Dave Linthicum says 2011 will be the year cloud and SOA merge and converge, citing three emerging trends: Cloud providers become more aware of SOA as an architectural approach to enable cloud; SOA governance technology begins to provide true value; and centralized sharing of services becomes a focus.
Janne Korhonen, in the meantime, is not sure enterprises are really even ready for SOA. "SOA, as a technology, does not bring about business agility. In fact, deploying a SOA stack in an organization that is not agile to start with may be seriously misguided and downright detrimental. At worst, SOA does not disentangle the technology mess but only creates new nightmares at just higher level." Look before you leap, he advises.
Michael Poulin took a dive into the realm of processes, taking aim at proponents of Adaptive Case Management (ACM). " If you give a pair of glasses to a monkey, you, probably, can observe unstructured actions," he observes. "So, unstructured actions take place only when we do not know what to do in particular situation. This is why ADM has nothing to do with a process though they seem similar from an external observer."

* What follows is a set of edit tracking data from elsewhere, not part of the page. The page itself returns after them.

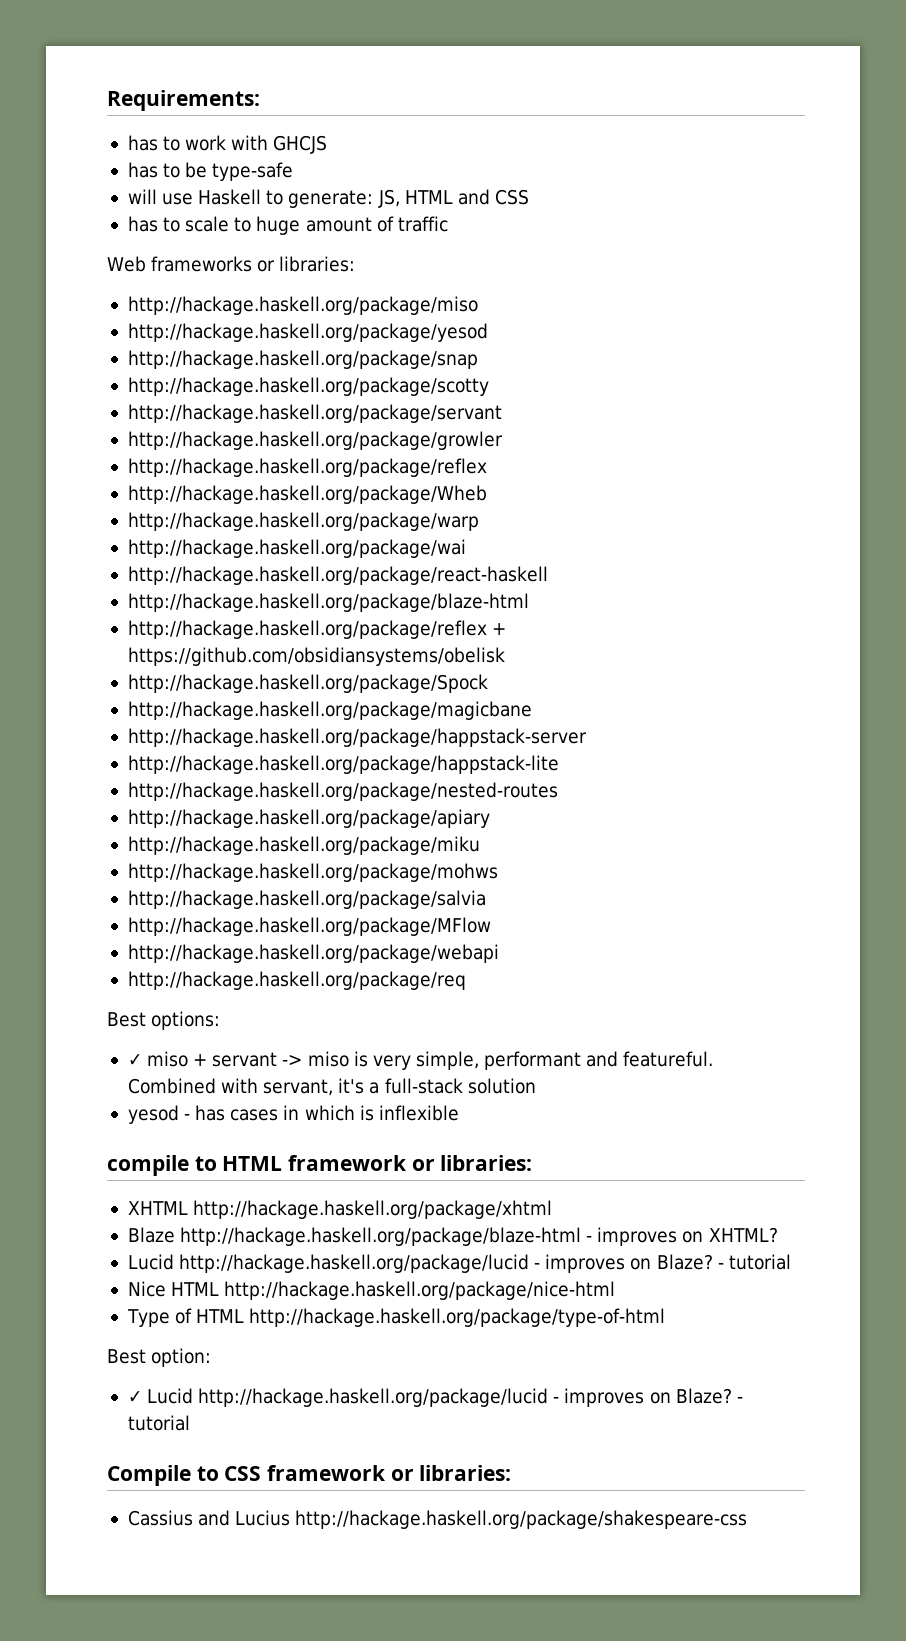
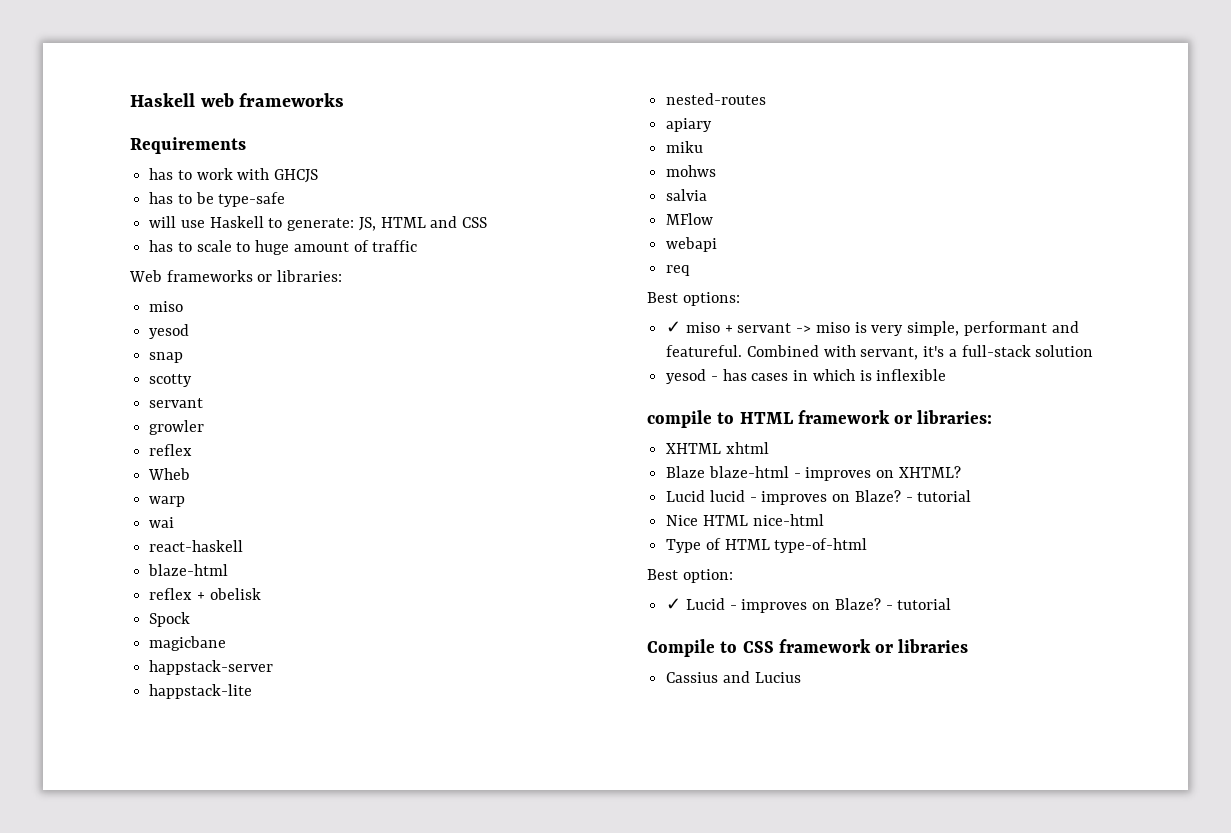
[107,90,260,111] Requirements: -> [130,93,345,107] [130,137,246,154] Haskell web frameworks // Requirements
[127,296,478,315] [127,323,488,342] [127,350,478,369] [127,377,489,396] [127,404,502,423] [127,431,503,450] [127,458,487,477] [127,485,487,504] [127,512,479,531] [127,539,466,558] [127,566,548,585] [127,593,529,612] [127,620,507,639] [127,647,505,666] [127,674,488,693] [127,701,532,720] [127,728,587,747] [127,755,559,774] [127,782,558,801] [127,809,490,828] [127,836,480,855] [127,863,498,882] [127,890,486,909] [127,917,491,936] [127,944,499,963] [127,971,466,990] http://hackage.haskell.org/package/miso // http://hackage.haskell.org/package/yesod // http://hackage.haskell.org/package/snap // http://hackage.haskell.org/package/scotty // http://hackage.haskell.org/package/servant // http://hackage.haskell.org/package/growler // http://hackage.haskell.org/package/reflex // http://hackage.haskell.org/package/Wheb // http://hackage.haskell.org/package/warp // http://hackage.haskell.org/package/wai // http://hackage.haskell.org/package/react-haskell // http://hackage.haskell.org/package/blaze-html // http://hackage.haskell.org/package/reflex + https://github.com/obsidiansystems/obelisk // http://hackage.haskell.org/package/Spock // http://hackage.haskell.org/package/magicbane // http://hackage.haskell.org/package/happstack-server // http://hackage.haskell.org/package/happstack-lite // http://hackage.haskell.org/package/nested-routes // http://hackage.haskell.org/package/apiary // http://hackage.haskell.org/package/miku // http://hackage.haskell.org/package/mohws // http://hackage.haskell.org/package/salvia // http://hackage.haskell.org/package/MFlow // http://hackage.haskell.org/package/webapi // http://hackage.haskell.org/package/req -> [149,301,184,312] [149,324,190,339] [149,352,184,363] [149,374,193,387] [149,398,204,408] [149,420,205,435] [149,444,193,456] [148,468,191,480] [149,496,186,507] [149,517,175,528] [149,540,244,552] [148,564,229,576] [149,588,261,600] [149,612,191,627] [149,636,227,651] [149,660,274,675] [149,684,253,699] [666,93,767,105] [666,118,713,132] [666,141,704,153] [666,165,717,177] [666,189,708,201] [666,213,714,225] [666,237,718,252] [666,265,691,276] miso // yesod // snap // scotty // servant // growler // reflex // Wheb // warp // wai // react-haskell // blaze-html // reflex + obelisk // Spock // magicbane // happstack-server // happstack-lite // nested-routes // apiary // miku // mohws // salvia // MFlow // webapi // req
[193,1200,553,1219] http://hackage.haskell.org/package/xhtml -> [725,442,769,454] xhtml
[180,1227,582,1246] http://hackage.haskell.org/package/blaze-html -> [708,466,789,478] blaze-html
[179,1254,530,1273] http://hackage.haskell.org/package/lucid -> [709,490,745,502] lucid
[224,1281,616,1300] http://hackage.haskell.org/package/nice-html -> [752,514,824,526] nice-html
[249,1308,666,1327] http://hackage.haskell.org/package/type-of-html -> [774,538,868,553] type-of-html
[198,1388,549,1407] http://hackage.haskell.org/package/lucid -> (725, 604) none
[419,1465,512,1481] libraries: -> [898,639,969,653] libraries
[295,1510,748,1529] http://hackage.haskell.org/package/shakespeare-css -> (801, 677) none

Over at Peter Schooff's community forum, readers chimed in on they felt was the biggest thing to happen in SOA over the past year, and what should be expected in 2011. Some snippets:
"I think the biggest thing to happen to SOA is the realization that data matters."
- John Boorman"The Cloud... This caused a big resurgence in SOA, this time not as the end goal but as an enabler of cloud solutions."
- Mark Rix
"Probably the most interesting thing was the continued rise of asynchronous event handling (a.k.a. services)."
- Paul Vincent
"SOA+SOI [Service Oriented Infrastructure] constitutes the Cloud."
- R Ravisha
"SOA will be the foundational architecture and design paradigm for cloud integrations."